++++ SUPPLIED INFORMATION
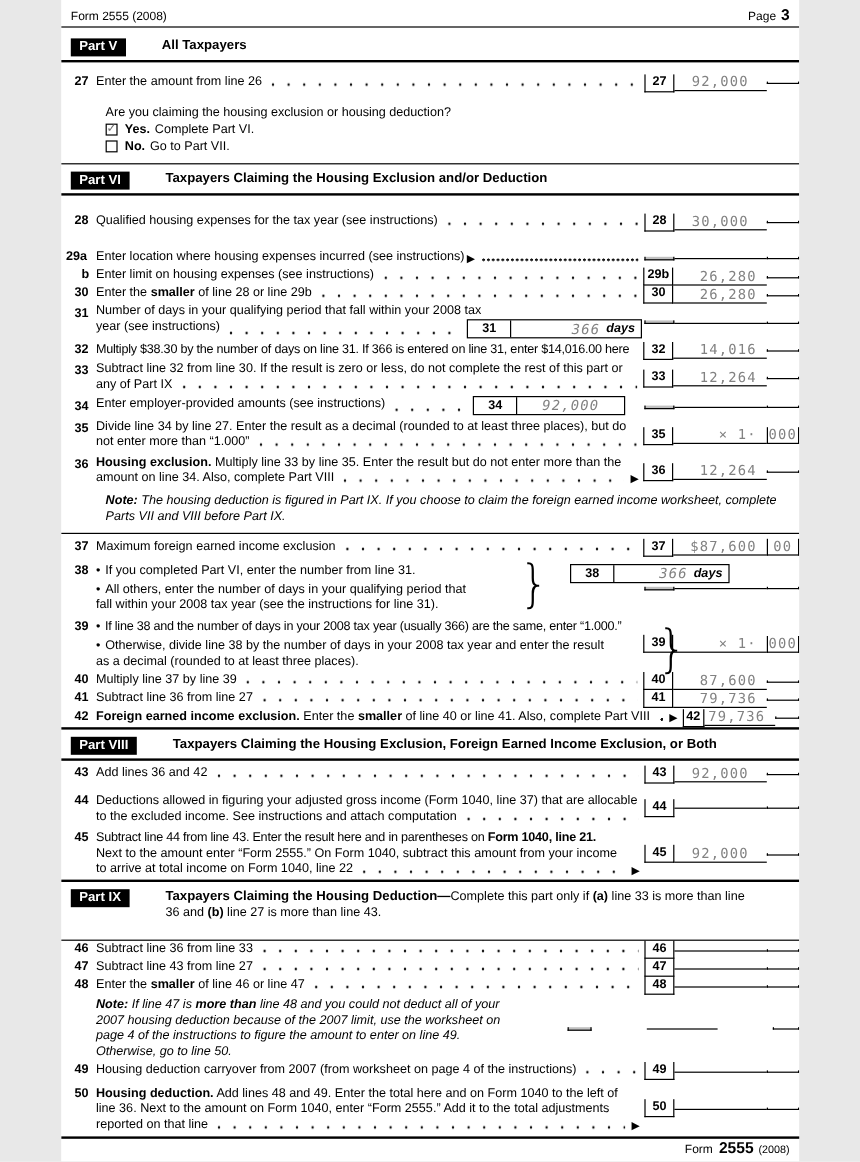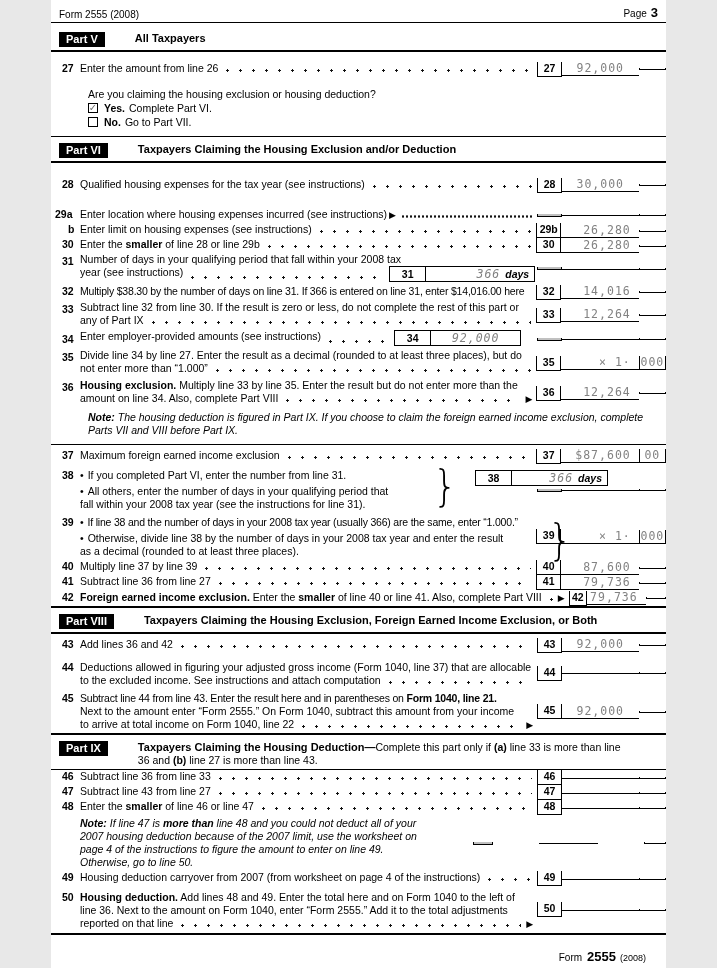--- a/index.html
+++ b/index.html
@@ -311,7 +311,7 @@
 
     <div class="noteblock" style="max-width:560px;white-space:normal;">
       <span class="note-b">Note:</span>
-      <span class="note-i">The housing deduction is figured in Part IX. If you choose to claim the foreign earned income exclusion, complete Parts VII and VIII before Part IX.</span>
+      <span class="note-i">The housing deduction is figured in Part IX. If you choose to claim the foreign earned income worksheet, complete Parts VII and VIII before Part IX.</span>
     </div>
   </div>
 

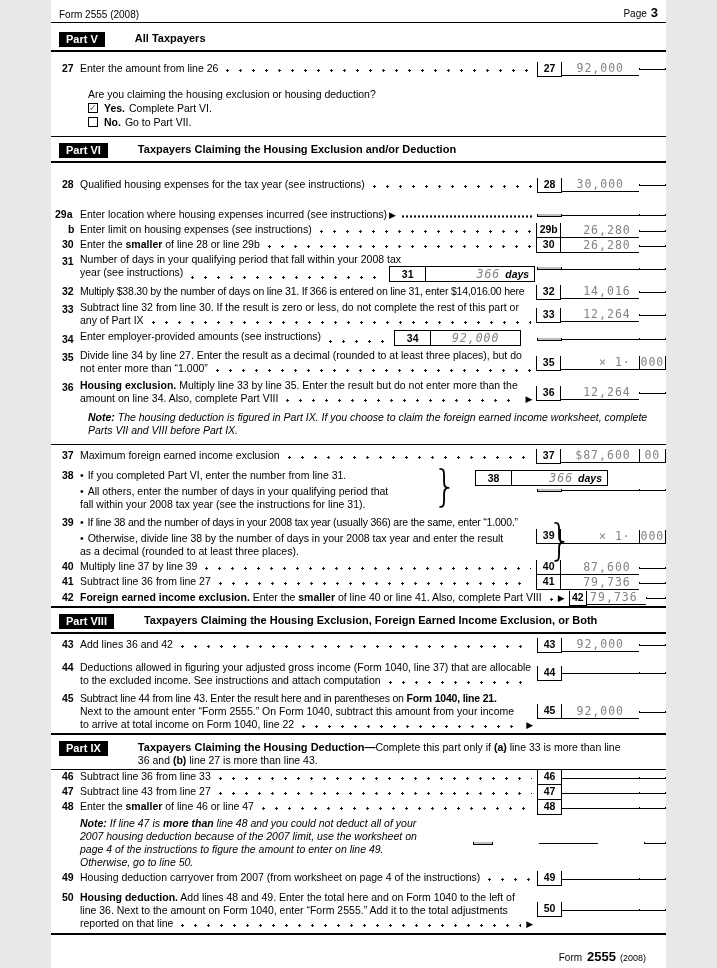--- a/index.html
+++ b/index.html
@@ -513,7 +513,7 @@
   </div>
 
   <div class="sep2">
-    <div class="part-header" style="border-bottom-width:1px;padding-bottom:2px;">
+    <div class="part-header" style="border-bottom-width:1px;padding-bottom:16px;">
       <span class="part-label">Part IX</span>
       <div class="p9titles">
         <div class="p9line"><span class="part-title" style="margin:0;">Taxpayers Claiming the Housing Deduction—</span><span>Complete this part only if </span><span class="bold">(a)</span><span> line 33 is more than line</span></div>

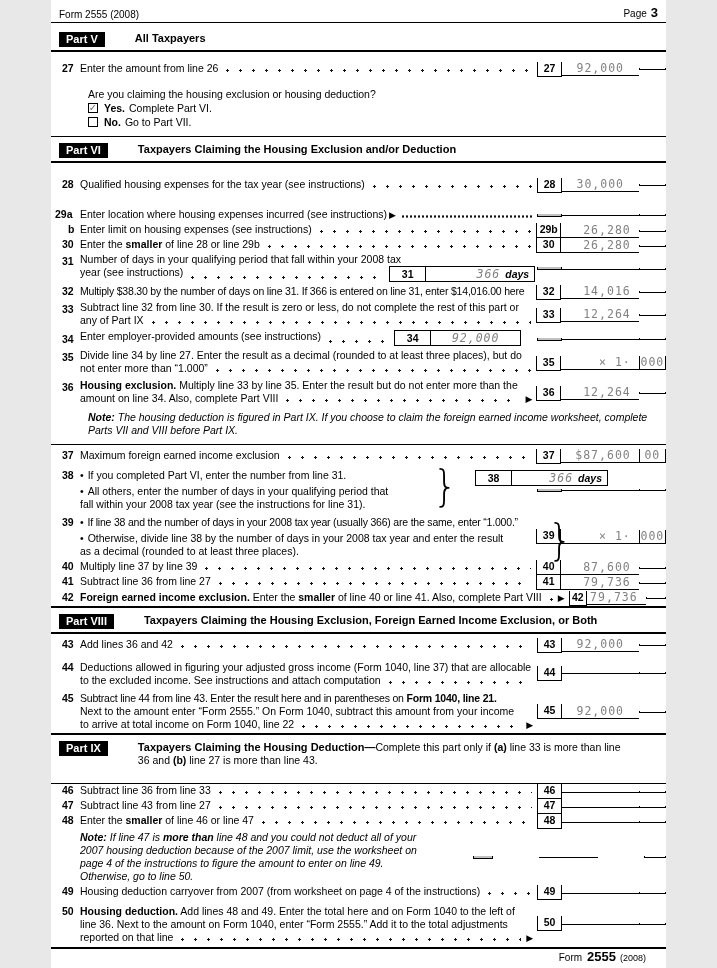--- a/index.html
+++ b/index.html
@@ -56,7 +56,7 @@
   .p9titles{margin-left:30px;line-height:13px;}
   .p9line{white-space:nowrap;}
   .bottom-rule{border-top:2px solid #000;width:717px;}
-  .ffoot{position:absolute;right:20px;bottom:4px;display:flex;align-items:baseline;}
+  .ffoot{position:absolute;right:8px;bottom:4px;display:flex;align-items:baseline;}
   .f1{font-size:10px;margin-right:5px;}
   .f2{font-weight:bold;font-size:13px;margin-right:4px;}
   .f3{font-size:9px;}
++++++++
**REQUIRED WORK:**
What you give back should match the entries above exactly, except that pictures are dropped.

**RESULT OF THE TASK:**
--- a/index.html
+++ b/index.html
@@ -311,7 +311,7 @@
 
     <div class="noteblock" style="max-width:560px;white-space:normal;">
       <span class="note-b">Note:</span>
-      <span class="note-i">The housing deduction is figured in Part IX. If you choose to claim the foreign earned income exclusion, complete Parts VII and VIII before Part IX.</span>
+      <span class="note-i">The housing deduction is figured in Part IX. If you choose to claim the foreign earned income worksheet, complete Parts VII and VIII before Part IX.</span>
     </div>
   </div>
 

--- a/index.html
+++ b/index.html
@@ -513,7 +513,7 @@
   </div>
 
   <div class="sep2">
-    <div class="part-header" style="border-bottom-width:1px;padding-bottom:2px;">
+    <div class="part-header" style="border-bottom-width:1px;padding-bottom:16px;">
       <span class="part-label">Part IX</span>
       <div class="p9titles">
         <div class="p9line"><span class="part-title" style="margin:0;">Taxpayers Claiming the Housing Deduction—</span><span>Complete this part only if </span><span class="bold">(a)</span><span> line 33 is more than line</span></div>

--- a/index.html
+++ b/index.html
@@ -56,7 +56,7 @@
   .p9titles{margin-left:30px;line-height:13px;}
   .p9line{white-space:nowrap;}
   .bottom-rule{border-top:2px solid #000;width:717px;}
-  .ffoot{position:absolute;right:20px;bottom:4px;display:flex;align-items:baseline;}
+  .ffoot{position:absolute;right:8px;bottom:4px;display:flex;align-items:baseline;}
   .f1{font-size:10px;margin-right:5px;}
   .f2{font-weight:bold;font-size:13px;margin-right:4px;}
   .f3{font-size:9px;}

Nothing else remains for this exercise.